Chapter Text
Though he wouldn’t be caught dead admitting it, Wade found himself disappointed when his eighteenth birthday came and went without anything miraculous. He’d fallen asleep on the couch and woke up with his face still buried in the cushions. He couldn’t even go out for a drink–the damn age of legality had changed a few months prior. He was frustrated and tired and before he realized what was happening, he’d hopped on a bus to NY and enlisted.
He’d never been out of the country, but if television taught him one thing: the US Army was violent, and violence was something he craved more than getting wasted in the backseat of his mom’s truck. More than waking up on his birthday in somebody else's body. That’s what he told himself, at least. Year after year, country after country, kill after kill.
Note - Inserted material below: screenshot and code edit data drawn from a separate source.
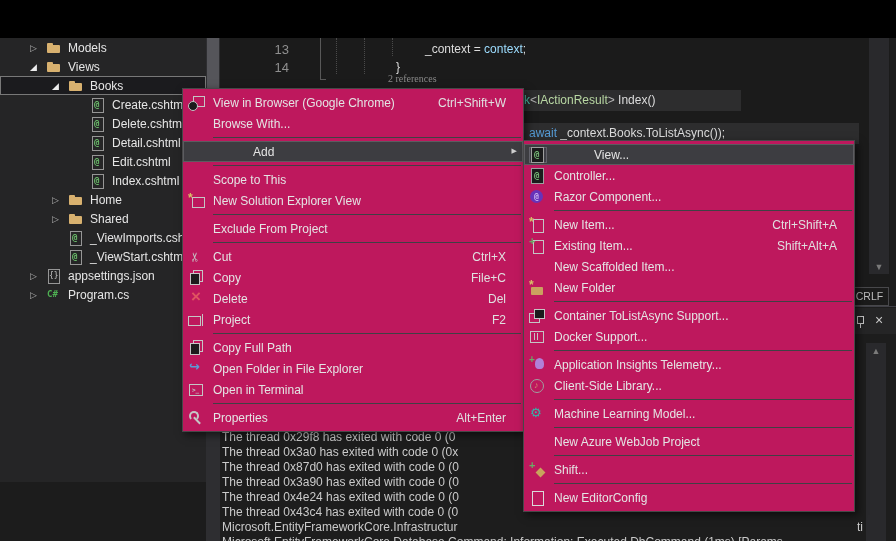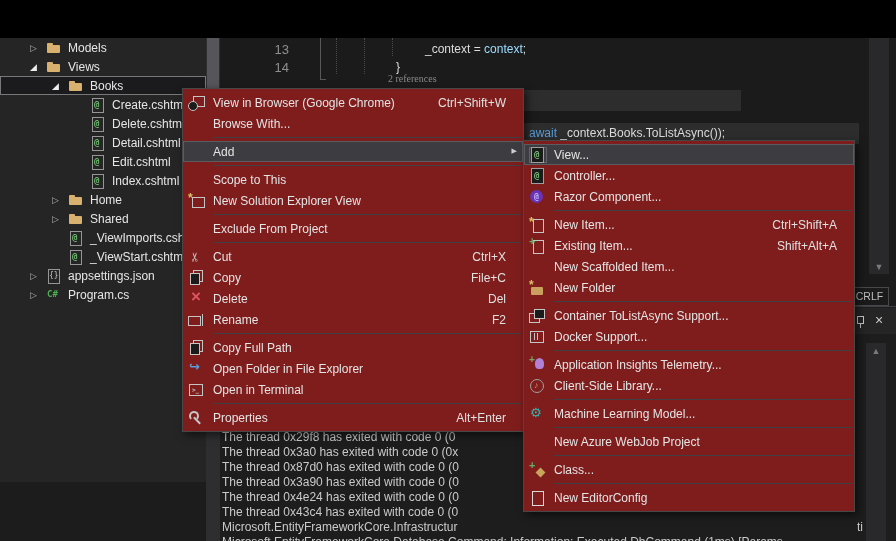"View in Browser (Google Chrome)" .menu { background: #7f1d1d -> #be185d }
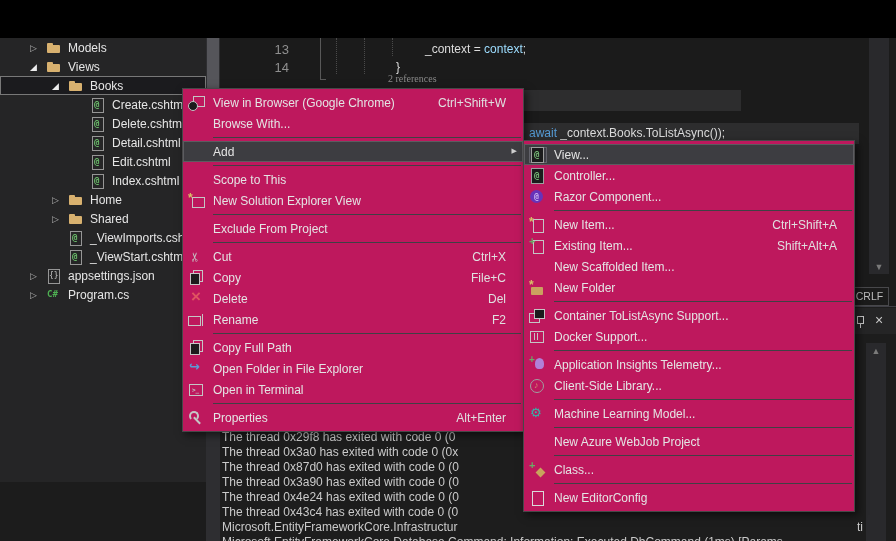"k<IActionResult> Index()" div.codeline { html: none -> <div><span>k</span><span>&lt;</span><span>IActionResult</span><span>&gt;</span><span> Index()</span></div> }
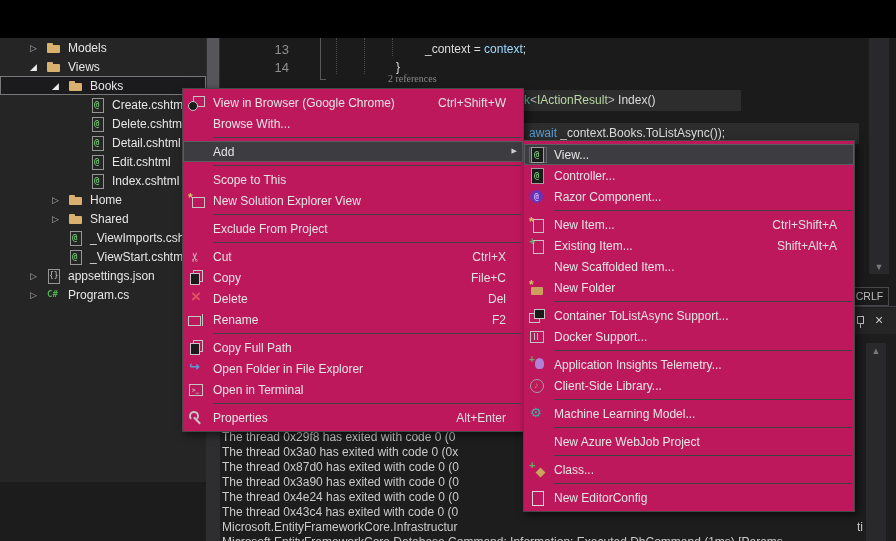"Add" .mrow.hl { gap: none -> 40px }
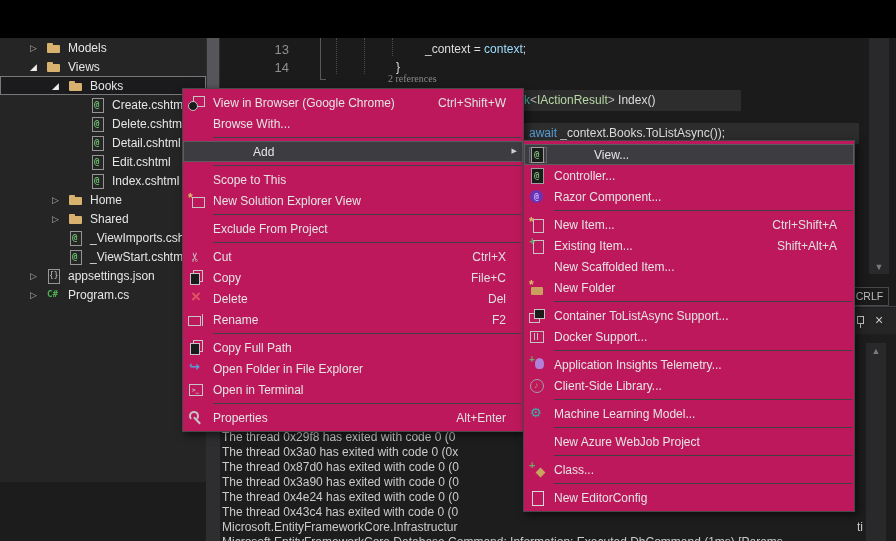"Rename" span.mlabel { text: Rename -> Project }
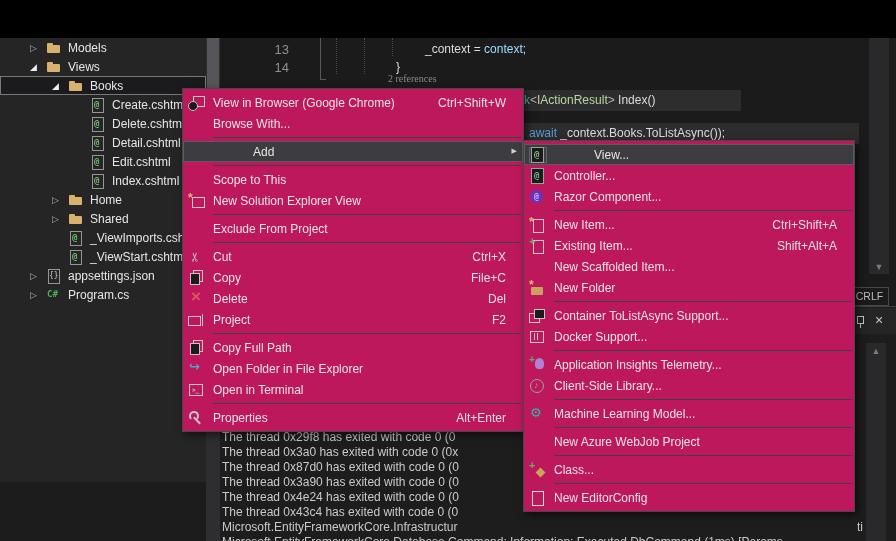"Class..." span.mlabel { text: Class -> Shift }
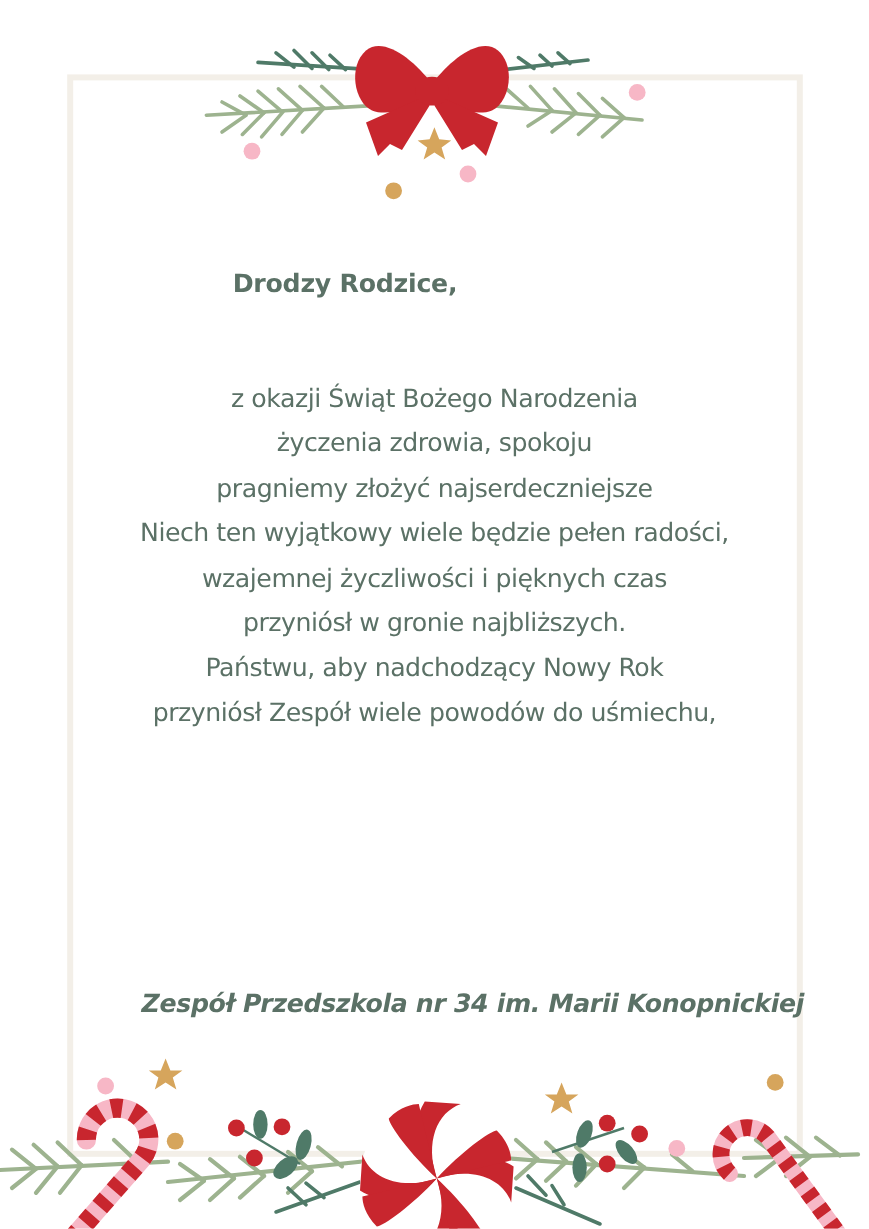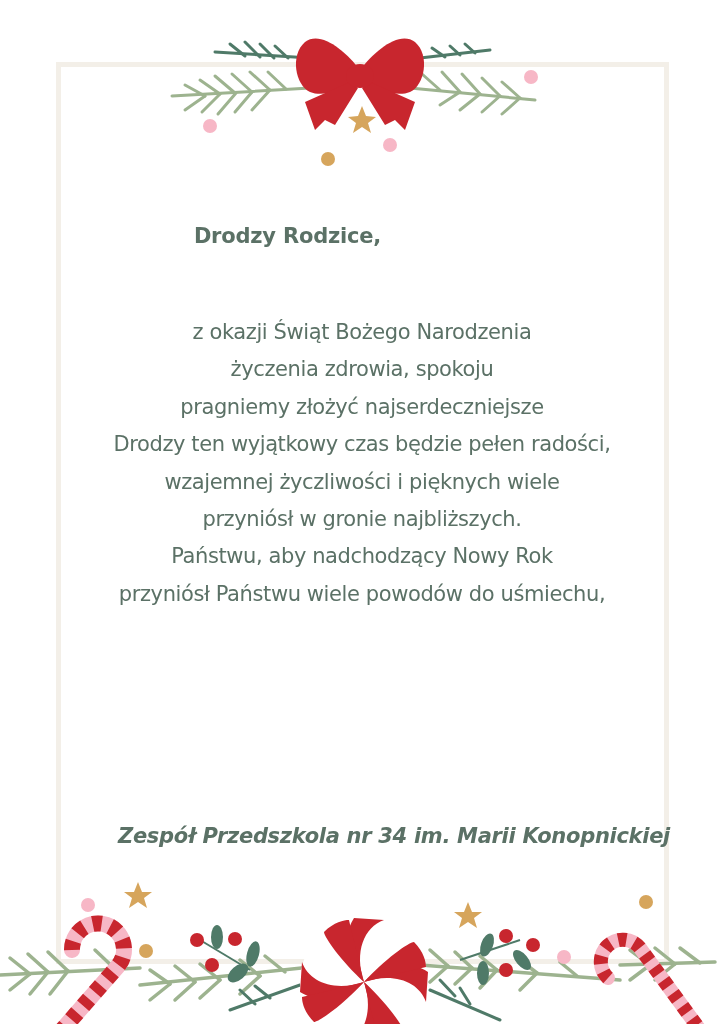"Drodzy ten wyjątkowy czas będzie" div { text: Drodzy ten wyjątkowy czas -> Niech ten wyjątkowy wiele }
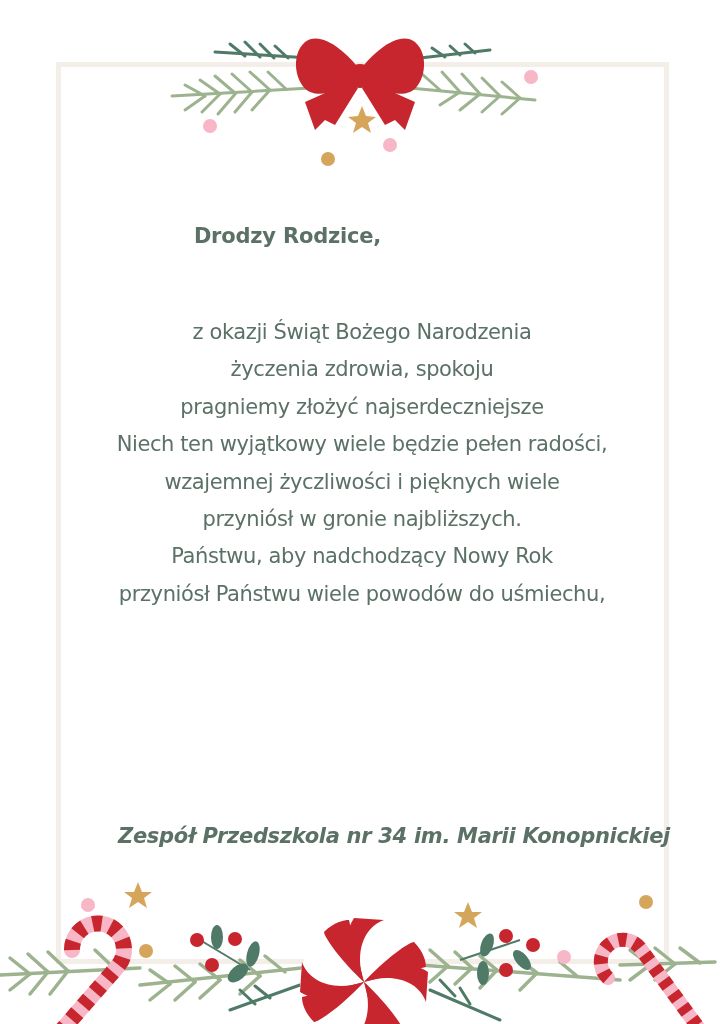"wzajemnej życzliwości i pięknych wiele" div { text: wiele -> czas }
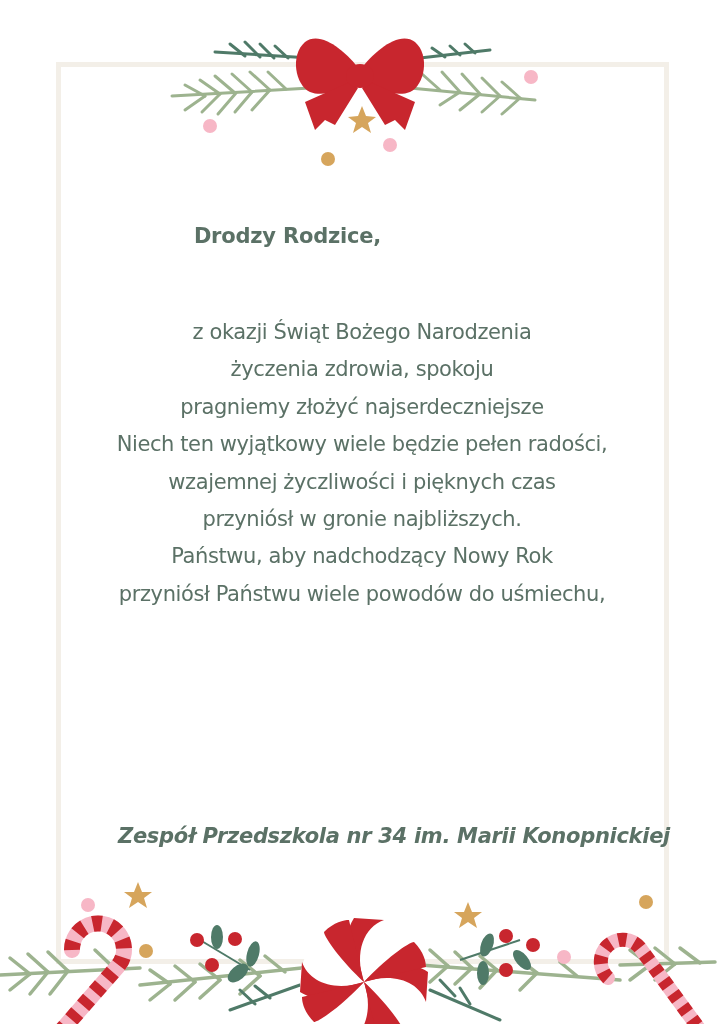"przyniósł Państwu wiele powodów do" div { text: Państwu -> Zespół }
Every night he fell asleep and every morning he woke up in the same place.
It was nearly fifteen years later when he realized why. When he woke up in a body that didn’t look his own familiar self, but was nonetheless. Pretty blonde hair gone, the color in his eyes a few shades dimmer. Scars crawling across every inch of his body, digging down to the bone along his hips, blistering and peeling across his arms.
It made sense. How could somebody like him have a Soulmate? Imagine waking up in his body, he thought. Looking in the mirror expecting the love of your life and seeing that creature staring back with hollow apathy. It made perfect sense.
-
Peter didn’t get his hopes up–he didn’t expect anything. He didn’t need anybody. He led a dangerous life and knew all too well the pain of losing somebody. Every day he jumped out his bedroom window and soared straight down to the Devil’s doorstep. Swan-dived off sky-scrapers and webbed his way into situations no kid should ever see.
He didn’t really have friends anymore. He’d learned his lesson about two and a half relationships ago; how much it hurt. So, he stopped with the whole social life thing. College started this next week and he planned to keep it that way. Alone.
He went to bed on that warm November night nursing a pair of black eyes and bruised ribs he hoped would heal in his sleep and was awoken three hours later by the sun glaring against his face through the open blinds.
But Peter’s bedroom window did not face his bed.
-
The first thing Wade noticed was the blanket. An unfamiliar blue thing of thick wool, heavy and warm; comfortable. That wasn’t right.
He sat up. Cleared his throat. Looked around, bewildered. His bare thighs should have been irritated halfway to no return thanks to the flannel bedspread beneath him, but for the first time in what seemed like centuries, Wade felt fine. That wasn’t right.
He ran his hand across the thigh that was indeed attached to his body but very much was not his own. It was suntanned and prickly in that few-days-post-shave way. Cracking his knuckles, he rolled off the mattress and nearly collapsed as a bolt of pain shot through his spine. He leaned heavily against the wall, breath shallow, hand pressed hard against his stomach in a feeble attempt at grounding himself as he tried not to panic.
The walls were covered in photographs and newspaper clippings. Textbooks and trinkets scattered across the floor. The light peeking beneath the curtains twisting as the walls began caving. His hands trembled as he reached for the doorknob.
-
Peter’s shins knocked painfully against the headboard as he flung his legs backwards. His face met a pile of pillows as he slipped forward, neck bent at an awful angle. He twisted, jutting his arm back to catch the wall but his hand slid sadly down the plaster unperturbed.
He froze. Jumped to his feet, back pressed against a poster-strewn wall, eyes whirring. A studio apartment. Busted AC unit hanging precariously from a windowsill; kitchen counter covered so thoroughly with papers that the tile wasn’t visible; numerous black holsters hanging from a clothing rod in the open sliding-door closet. What looked like a sheathed sword resting atop a haphazardly assembled IKEA dresser.
Heart beating out of his chest, it took a solid two minutes of standing stock-still and staring into nothingness before it clicked: Peter was eighteen today. This was his Soulmate’s body.
Whatever relief this realization should have triggered was stifled beneath the whirl of fight-or-flight in his stomach. He’d nearly forgotten all about his birthday and what that particular number suggested, despite May’s non-stop pestering. He hadn’t cleaned his room or even showered off–he probably looked a right mess.
As the thought occurred, he spied a door that must lead to a bathroom. He shoved it open with a bit of effort given the hinges were in desperate need of a good oiling. It knocked against a trash can resting precariously on top of an overflowing hamper. He shut his eyes tight for a long moment before looking towards the above-sink mirror.